▶ _TASK PROMPT_: Transcribe nothing but the lines from the one with "(162, 102) none -> [693,149,747,167] 注解，" to the end of the entries, both included, keeping each exact and leaving every picture out.

▶ _INPUT DATA_:
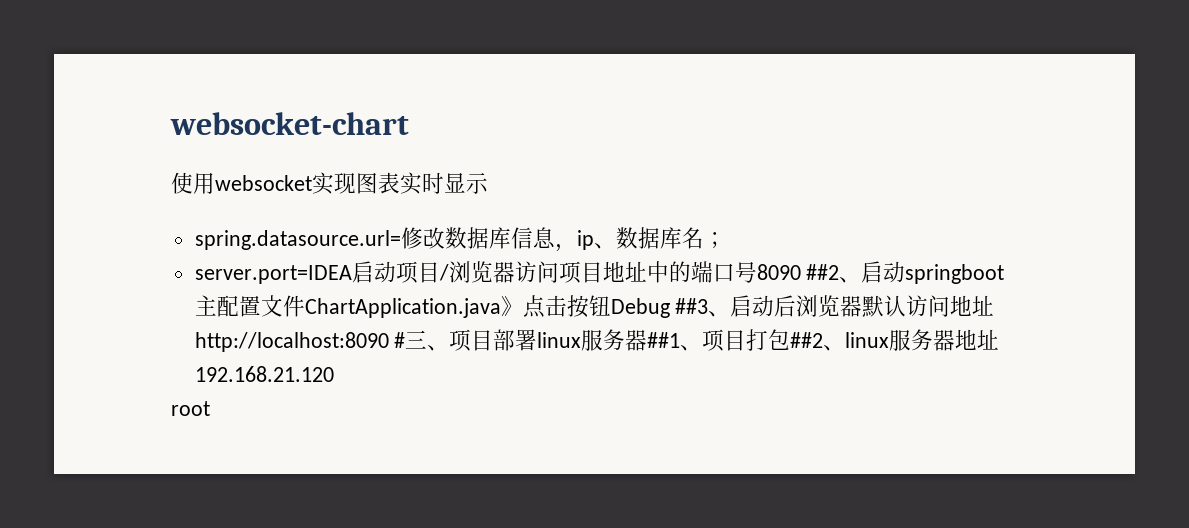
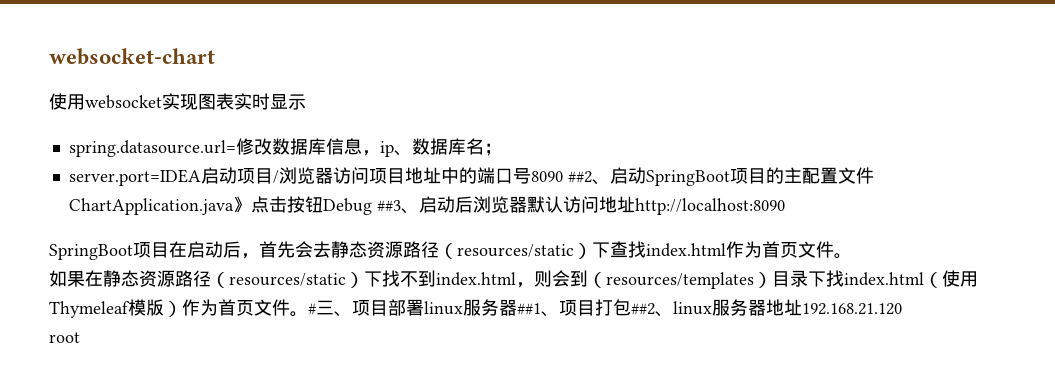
[905,264,1005,284] springboot -> [645,167,784,186] SpringBoot项目的
(389, 342) none -> [49,241,852,260] [49,270,978,289] [49,299,308,318] // SpringBoot项目在启动后，首先会去静态资源路径（resources/static）下查找index.html作为首页文件。 // 如果在静态资源路径（resources/static）下找不到index.html，则会到（resources/templates）目录下找index.html（使用Thymeleaf模版）作为首页文件。

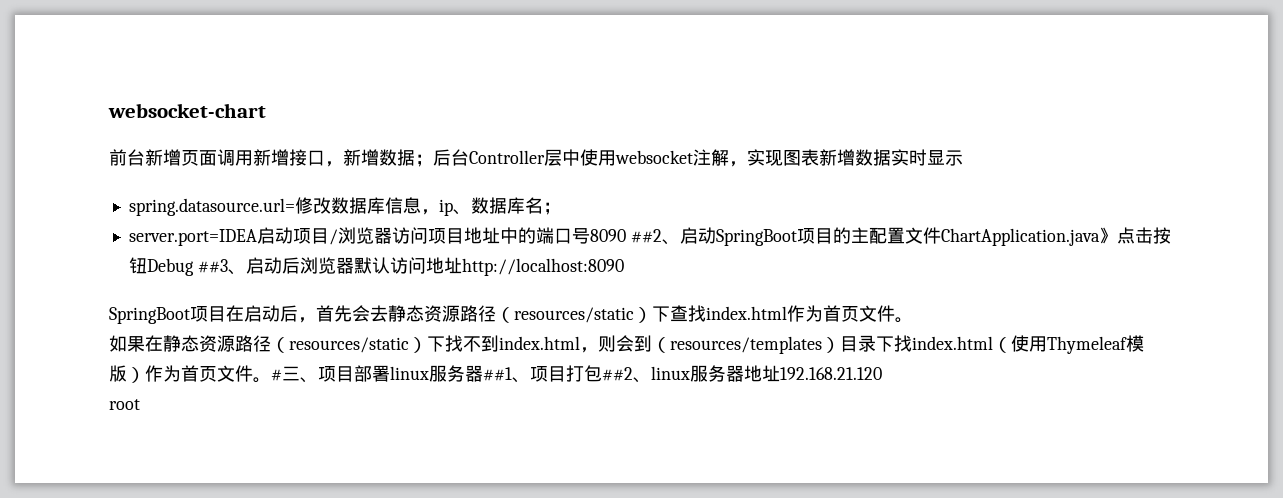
(215, 56) none -> [109,149,580,167] 前台新增页面调用新增接口，新增数据；后台Controller层中
(162, 102) none -> [693,149,747,167] 注解，
(234, 101) none -> [819,149,891,166] 新增数据

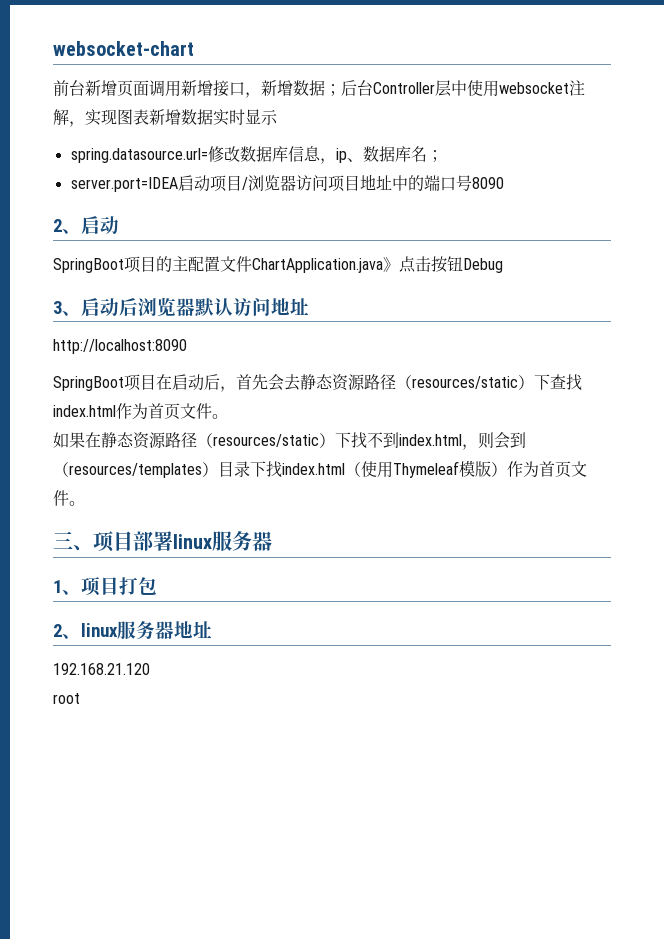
[630,227,716,245] ##2、启动 -> [53,216,119,234] // 2、启动 //
[197,259,228,273] ##3 -> [53,301,62,314] // 3
(462, 265) none -> (309, 306) //
[271,369,282,381] # -> (85, 503) //
[483,367,512,381] ##1 -> [53,580,62,593] // 1
[602,367,633,381] ##2 -> [53,624,62,637] // 2
(780, 373) none -> (212, 629) //

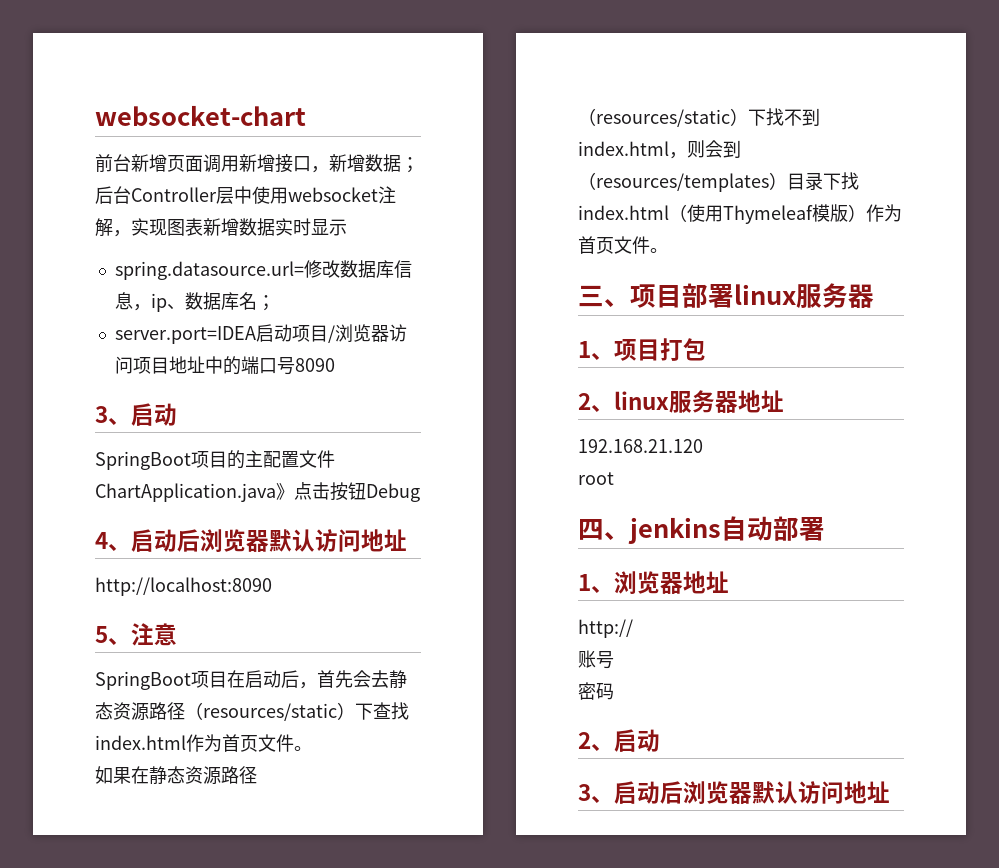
[53,219,62,232] 2 -> [95,406,108,423] 3
[53,301,62,314] 3 -> [95,532,108,549] 4
(187, 346) none -> [95,623,177,646] // 5、注意
(80, 698) none -> [578,516,825,544] [578,571,729,595] [578,619,633,638] [578,650,614,669] [578,682,614,700] [578,729,660,752] [578,781,890,805] // 四、jenkins自动部署 // 1、浏览器地址 // http:// // 账号 // 密码 // 2、启动 // 3、启动后浏览器默认访问地址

▶ _EXPECTED ANSWER_:
(162, 102) none -> [693,149,747,167] 注解，
(234, 101) none -> [819,149,891,166] 新增数据

[630,227,716,245] ##2、启动 -> [53,216,119,234] // 2、启动 //
[197,259,228,273] ##3 -> [53,301,62,314] // 3
(462, 265) none -> (309, 306) //
[271,369,282,381] # -> (85, 503) //
[483,367,512,381] ##1 -> [53,580,62,593] // 1
[602,367,633,381] ##2 -> [53,624,62,637] // 2
(780, 373) none -> (212, 629) //

[53,219,62,232] 2 -> [95,406,108,423] 3
[53,301,62,314] 3 -> [95,532,108,549] 4
(187, 346) none -> [95,623,177,646] // 5、注意
(80, 698) none -> [578,516,825,544] [578,571,729,595] [578,619,633,638] [578,650,614,669] [578,682,614,700] [578,729,660,752] [578,781,890,805] // 四、jenkins自动部署 // 1、浏览器地址 // http:// // 账号 // 密码 // 2、启动 // 3、启动后浏览器默认访问地址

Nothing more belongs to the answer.